By Brean

To me, one of the great things about being a biker in New York City was always the track bike racing series that take place in the parks. See, the parks in New York only allow cars to drive in them during rush hour (and even that should be going away soon). So for most of the time, the park drives are great places to get away from cars and trucks and other noisy, polluting, and dangerous vehicles. It's fantastic, but often a little overcrowded during the day.

But at night, when most of the pedestrians go home and all that's left are cyclists and skateboarders, we race. Messengers, alleycatters, sanctioned racers of all types, and urban fixed gear riders all race together, usually divided into two or three self-imposed categories. Back in the day, there were night races in Central Park and Prospect Park (Brooklyn's Central Park), but since no one worthwhile under the age of 40 lives in Manhattan anymore, the races are only in Brooklyn now.


This fall, the weekly race series was called Boogie Nights II. The only race I was able to make was the last race, which for the A Group was a 5 lap Scratch Race of the park's 3.4 mile loop, with a long easy downhill and one climb. I chose to run a 50x16, being a little scared of the hill, it would be a mistake (turns out, I was running the lowest ratio, with most guys running 10 more gear inches than me).

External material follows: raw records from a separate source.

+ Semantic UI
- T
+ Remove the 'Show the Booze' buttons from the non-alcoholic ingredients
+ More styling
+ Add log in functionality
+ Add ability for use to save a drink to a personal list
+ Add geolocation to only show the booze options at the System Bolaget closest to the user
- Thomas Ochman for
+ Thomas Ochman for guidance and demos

Remember, this was the last stage in a series. So I came in not having a chance to win, but with a chance to help out Jody, a guy I know from the track. Going into the night, he was tied for first with Giancarlo, a Cat 1 road racer who is excellent on the breakaway, but doesn't have much of a sprint. Giancarlo brought along one of his friends, also a Cat 1 to help in the inevitable breakaway. Rounding out the dangers of the 11-man field was a few other Cat 1's and another old friend of mine who used to be a pro a few years ago. My job would be to stick around Jody and not worry about anyone but Giancarlo.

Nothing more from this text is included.